Those of my clients that have not published yet are busy building their platform to make their submissions more attractive to a publisher AND to be better positioned to help sell the book when they get a deal and it comes out. Those that have books out are doing the same thing trying to expand the visibility they have and the book has in order to improve sales.
So what is a platform? It’s something a speaker stands on to speak. How is that applicable here? A publisher wants to know when we are standing on that platform, who is out there in front of us? Or in other words, What people or groups of people do we have direct access to in order to promote our book?
They aren’t looking for us to guarantee that we can sell them all, they just want to know we have the access. We get proposals in that say this book will appeal to both male and females from 18-80. Great! How can you get a bigger platform than that, right?
Wrong. That is no platform at all unless you have some means of direct access to all those people. If you do it is an awesome platform. If not it is a dream of who we would like to see buy our book, and by the way, it’s who every author in the known world wants to buy their book.
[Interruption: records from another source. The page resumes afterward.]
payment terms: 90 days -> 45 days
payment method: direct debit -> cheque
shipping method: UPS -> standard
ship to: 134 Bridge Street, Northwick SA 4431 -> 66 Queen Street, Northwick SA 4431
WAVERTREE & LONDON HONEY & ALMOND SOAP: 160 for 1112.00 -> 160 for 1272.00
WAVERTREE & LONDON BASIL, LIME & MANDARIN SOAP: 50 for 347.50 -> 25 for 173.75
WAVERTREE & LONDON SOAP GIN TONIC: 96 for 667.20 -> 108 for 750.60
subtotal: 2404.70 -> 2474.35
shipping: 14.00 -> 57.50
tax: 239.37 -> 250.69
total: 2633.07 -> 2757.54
A platform is also about where those people are located that we have direct access to. If we write a column in a newspaper and attend a really big church, are in the largest civic club in town and have local media coverage available we have a very good local platform. If we can do the same thing over the counties or the region then we have a regional platform. You can see where I’m going here, as we can also have a statewide platform or even a national or international platform. It doesn’t take a genius to see that the larger the number of contact points and the wider area they are spread over, the more a publisher is impressed and the more chances we have to impact the sales of our book.
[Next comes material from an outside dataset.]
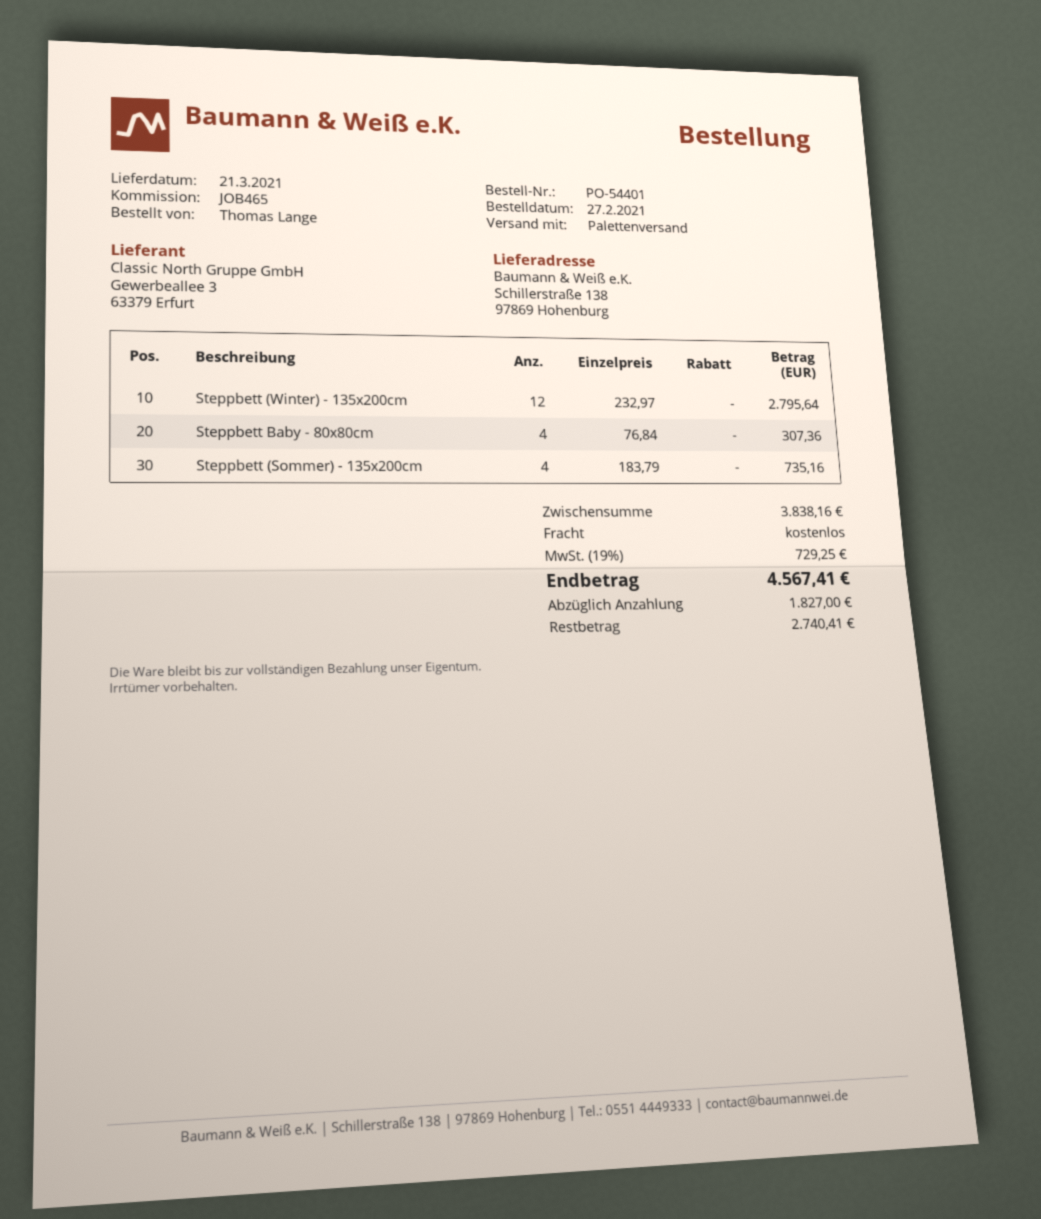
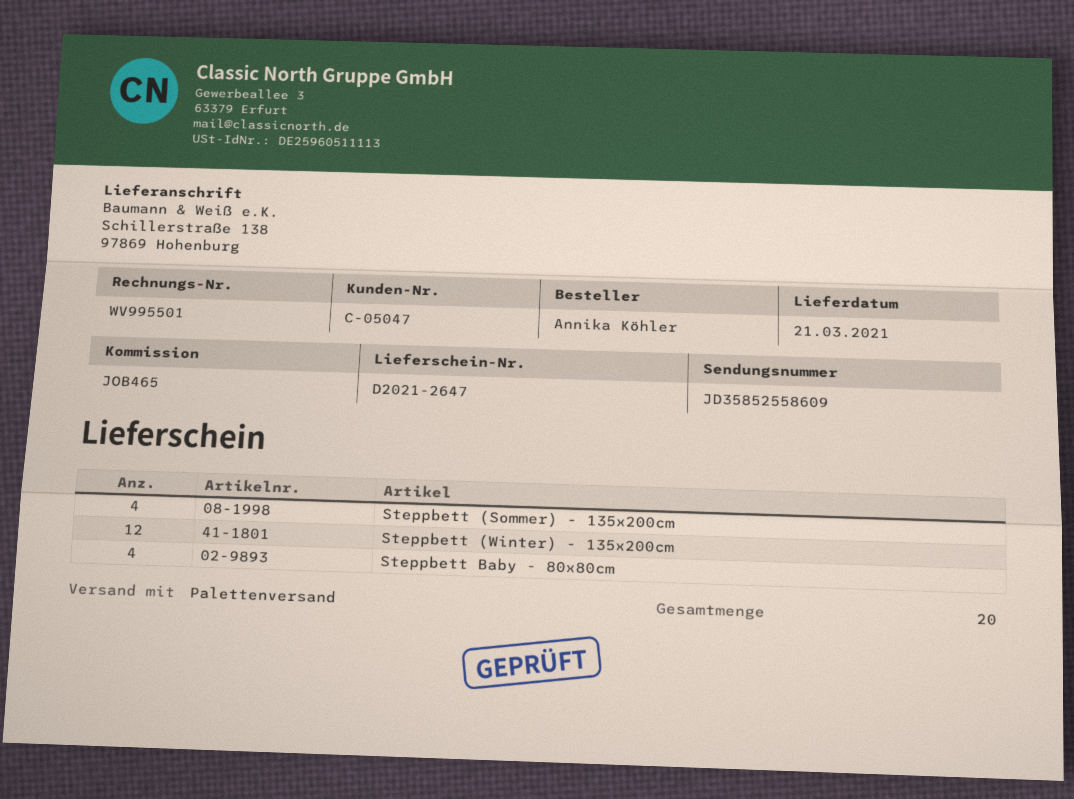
ordered by: Thomas Lange -> Annika Köhler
Online visibility is a great platform took particularly since online book sales are getting so important. A large group of friends and family spread all over that will help generate buzz, talk about the book and maybe the the local library to shelve it are a good tool. Blog tours and having a blog ourselves can help. Doing booksignings and giving programs and getting media coverage is important. And getting visibility doesn’t even have to be about the book. We could be going to talk to the national swine producers conference which might have nothing to do with a fiction title we are promoting but if we can get mention of our writing as part of the intro and have an opportunity to sign books while we are there that is great platform.
There would be no way to list all of the possible planks for a platform. Literally any means we have of being in contact with a group and putting our name and our book in front of them is valid platform. And the more unique they are to us the better.